As a whole, these studies not only enrich our understanding of the origin of immunity, but also offer conceptual and structural tools with great potential for application in modern biomedicine, from the design of therapeutic proteins to the development of diagnostic platforms.
Photo captions:
- Figure 1: Overlaying of the structural model predicted by AlphaFold (yellow) and the structure determined by X-rays (blue). The turquoise spheres indicate equivalent atomic positions in both models. A discrepancy of 32 Å is observed, indicating a significant difference between the computational prediction and the actual conformation of the protein obtained by X-ray diffraction.

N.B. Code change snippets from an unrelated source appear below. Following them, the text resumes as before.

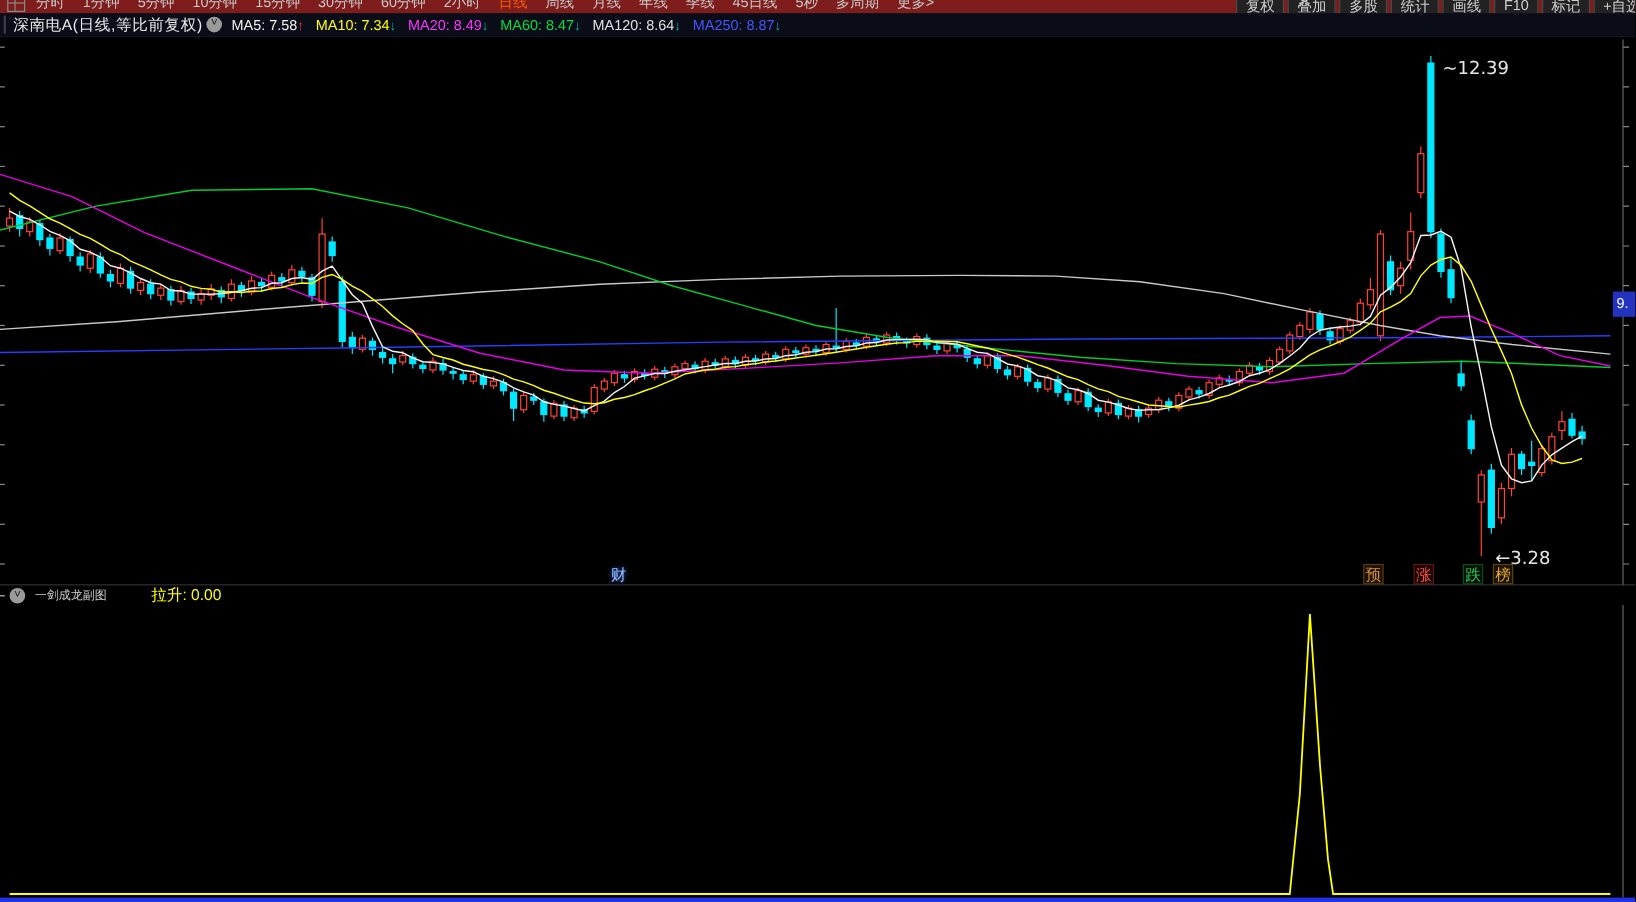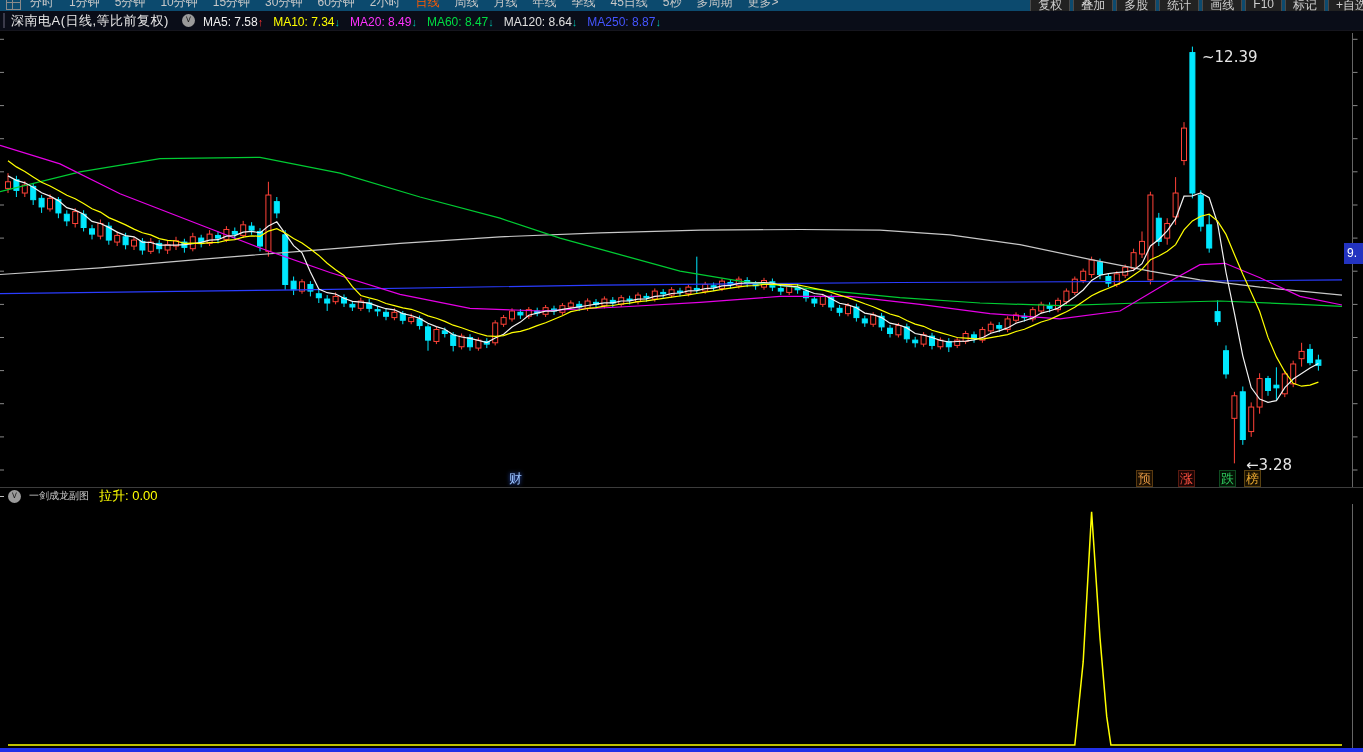--- a/index.html
+++ b/index.html
@@ -6,7 +6,7 @@
   #app{position:relative;width:1363px;height:752px;background:#000;overflow:hidden;
        font-family:"Liberation Sans","DejaVu Sans",sans-serif;}
   
-  #menubar{position:absolute;left:0;top:0;width:1363px;height:11px;background:#0c4a6e;
+  #menubar{position:absolute;left:0;top:0;width:1363px;height:11px;background:#7f1d1d;
            border-bottom:1px solid #2e2e2e;overflow:hidden;white-space:nowrap;}
   #menubar .inner{position:absolute;left:0;top:-6px;display:flex;align-items:center;width:1380px;}
   #grid-ico{width:13px;height:12px;border:1px solid #8a8a8a;margin:0 9px 0 6px;position:relative;flex:0 0 auto;}

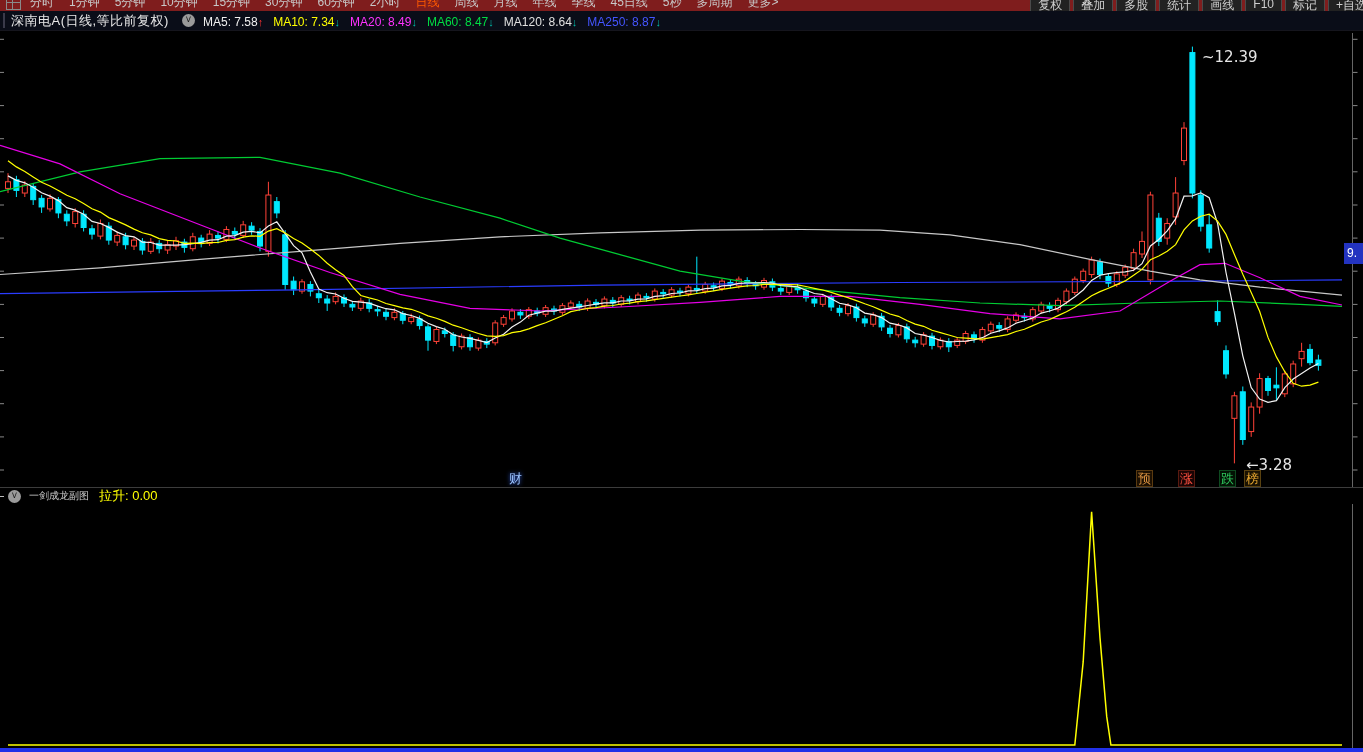--- a/index.html
+++ b/index.html
@@ -21,7 +21,7 @@
   #titlebar{position:absolute;left:0;top:11px;width:1363px;height:19px;background:#0a0d18;
             display:flex;align-items:center;border-bottom:1px solid #15151d;}
   #titlebar .vgrip{width:2px;height:15px;background:#3a3a4a;margin:0 6px 0 3px;}
-  .stock-title{color:#e8e8e8;font-size:13px;letter-spacing:.5px;margin-right:13px;}
+  .stock-title{color:#e8e8e8;font-size:13px;letter-spacing:.5px;margin-right:3px;}
   .circlechev{width:13px;height:13px;border-radius:50%;background:#9a9a9a;color:#1a1a1a;
               font-size:10px;line-height:12px;text-align:center;margin-right:8px;flex:0 0 auto;cursor:default;}
   .ma-item{font-size:12px;margin-right:10px;white-space:nowrap;}

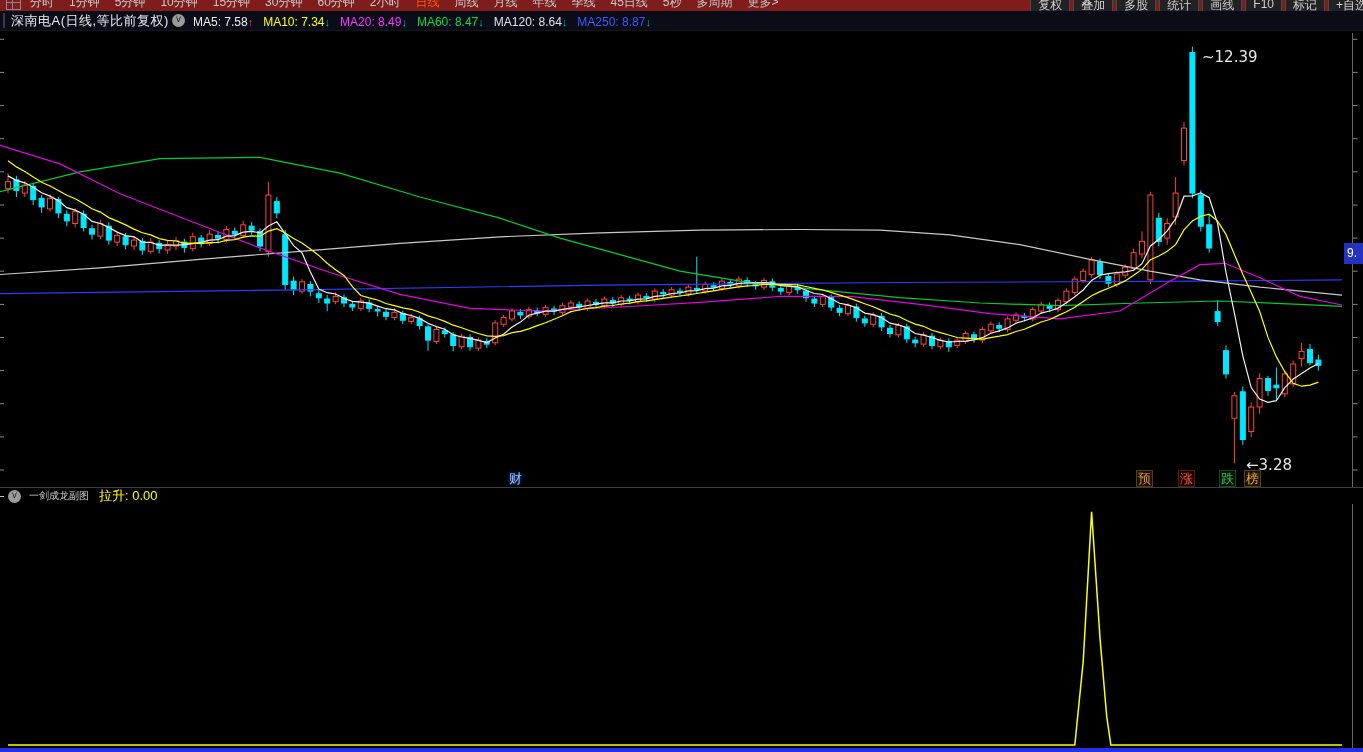--- a/index.html
+++ b/index.html
@@ -42,7 +42,7 @@
              display:flex;align-items:center;}
   #subheader .ltick{width:4px;height:1px;background:#bbb;margin-right:4px;}
   #sub-title{color:#cfcfcf;font-size:10px;margin-right:10px;cursor:pointer;}
-  #sub-readout{font-size:13px;color:#ffff00;}
+  #sub-readout{font-size:13px;color:#ffff00;margin-left:27px;}
   #bottomline{position:absolute;left:0;top:748px;width:1363px;height:4px;background:#2231e8;}
   svg{position:absolute;left:0;top:0;}
 </style>

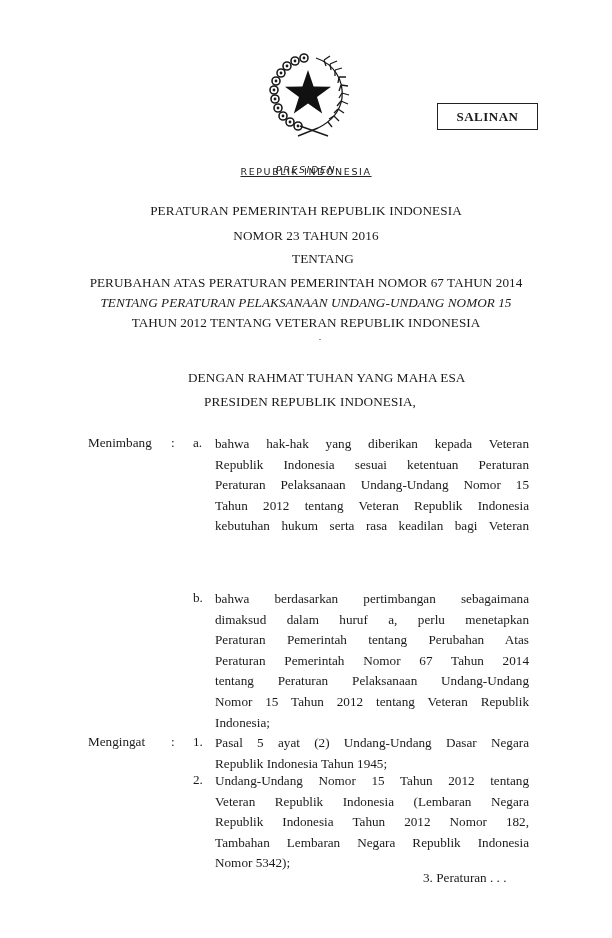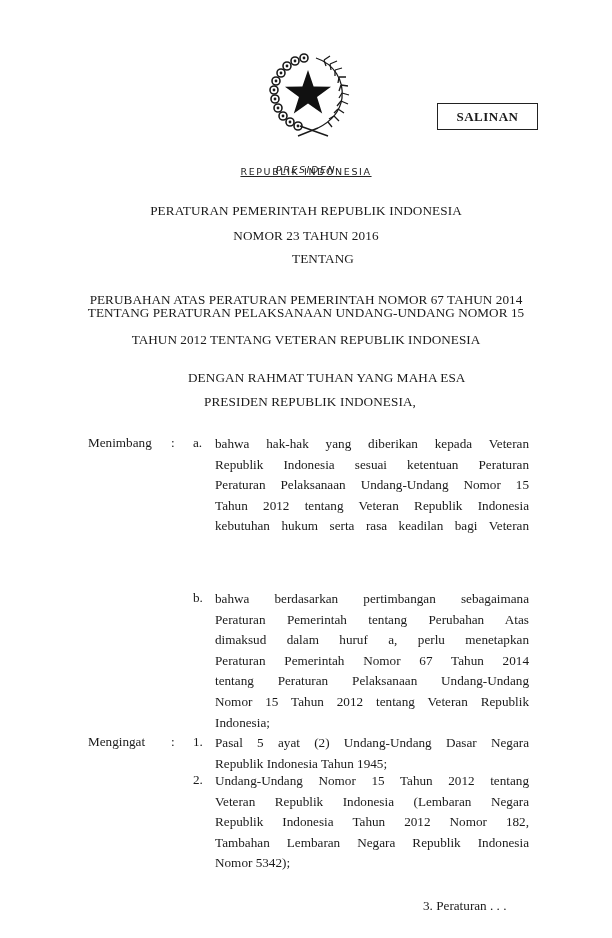--- a/index.html
+++ b/index.html
@@ -23,7 +23,7 @@
     letter-spacing: 1.6px; color: #222;
   }
   .title { font-size: 13.2px; letter-spacing: 0.1px; }
-  .title-long { font-size: 13.2px; letter-spacing: 0.05px; margin-top: 17px; }
+  .title-long { font-size: 13.2px; letter-spacing: 0.05px; }
   .dot-mark { left: 319px; top: 339px; width: 2px; height: 1px; background: #999; }
   .label { font-size: 13.2px; }
   .para {

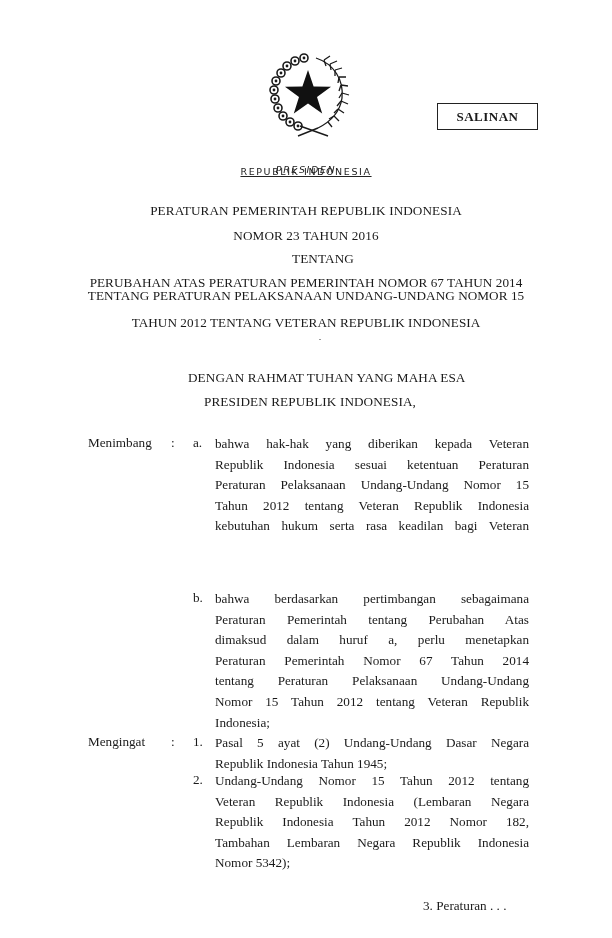--- a/index.html
+++ b/index.html
@@ -94,7 +94,7 @@
 <div class="center title" style="top:228px;">NOMOR 23 TAHUN 2016</div>
 <div class="center title" style="top:251px;margin-left:17px;">TENTANG</div>
 <div class="center title-long" style="top:275px;">PERUBAHAN ATAS PERATURAN PEMERINTAH NOMOR 67 TAHUN 2014</div>
-<div class="center title-long" style="top:288px;">TENTANG PERATURAN PELAKSANAAN UNDANG-UNDANG NOMOR 15</div>
+<div class="center title-long" style="top:295px;font-style:italic;">TENTANG PERATURAN PELAKSANAAN UNDANG-UNDANG NOMOR 15</div>
 <div class="center title-long" style="top:315px;">TAHUN 2012 TENTANG VETERAN REPUBLIK INDONESIA</div>
 
 <div class="abs dot-mark"></div>

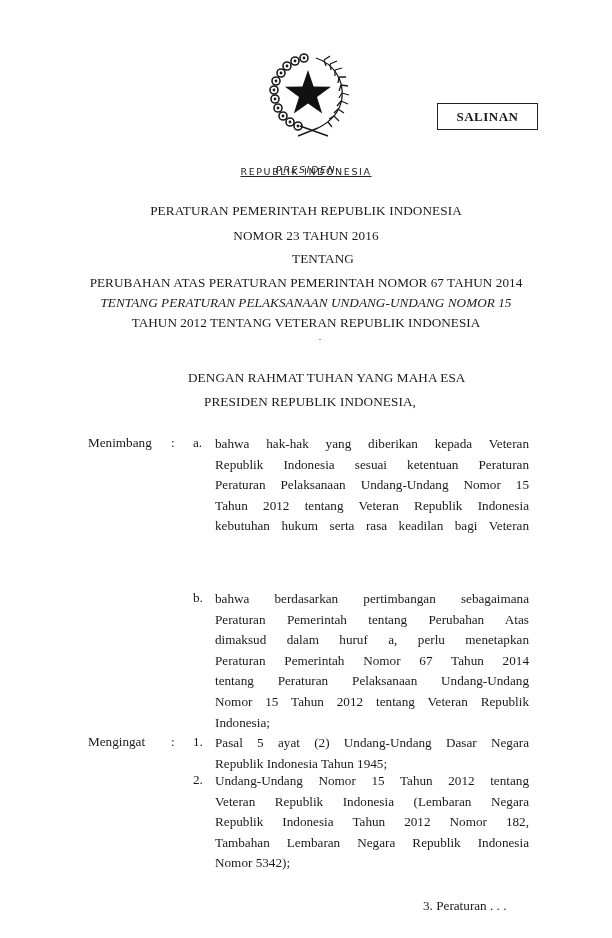--- a/index.html
+++ b/index.html
@@ -117,8 +117,8 @@
 <div class="marker" style="left:193px; top:590px;">b.</div>
 <div class="para justify-lines" style="top:589px;">
   <span class="ln">bahwa berdasarkan pertimbangan sebagaimana</span>
+  <span class="ln">dimaksud dalam huruf a, perlu menetapkan</span>
   <span class="ln">Peraturan Pemerintah tentang Perubahan Atas</span>
-  <span class="ln">dimaksud dalam huruf a, perlu menetapkan</span>
   <span class="ln">Peraturan Pemerintah Nomor 67 Tahun 2014</span>
   <span class="ln">tentang Peraturan Pelaksanaan Undang-Undang</span>
   <span class="ln">Nomor 15 Tahun 2012 tentang Veteran Republik</span>

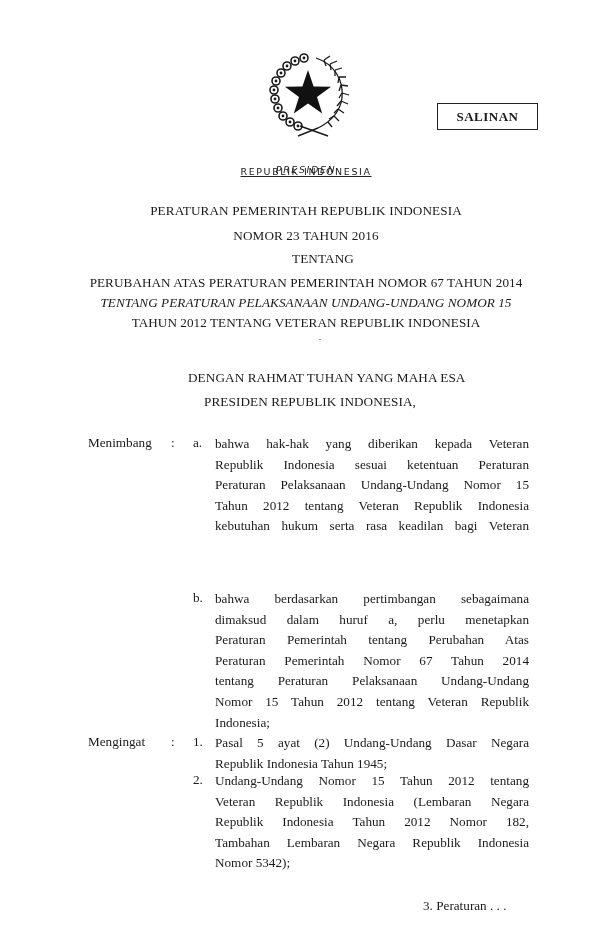--- a/index.html
+++ b/index.html
@@ -143,6 +143,6 @@
   <span class="ln last">Nomor 5342);</span>
 </div>
 
-<div class="abs label" style="left:423px; top:870px;margin-top:28px;">3. Peraturan . . .</div>
+<div class="abs label" style="left:423px; top:870px;">3. Peraturan . . .</div>
 
 </body></html>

- Figure 2: The image shows canonical (lower panel) and non-canonical (upper panel) disulphide bridges, with alternative conformations detected by X-ray diffraction, in the SAML protein from Geodia cydonium. Early Variable and C1 immunoglobulin (Ig) domains are observed, identified for the first time in non-vertebrate organisms, with atoms coloured by type (grey: carbon, blue: nitrogen, red: oxygen, yellow: sulphur). The blue network represents the signal obtained through X-ray diffraction of SAML crystals by researchers at Navarrabiomed.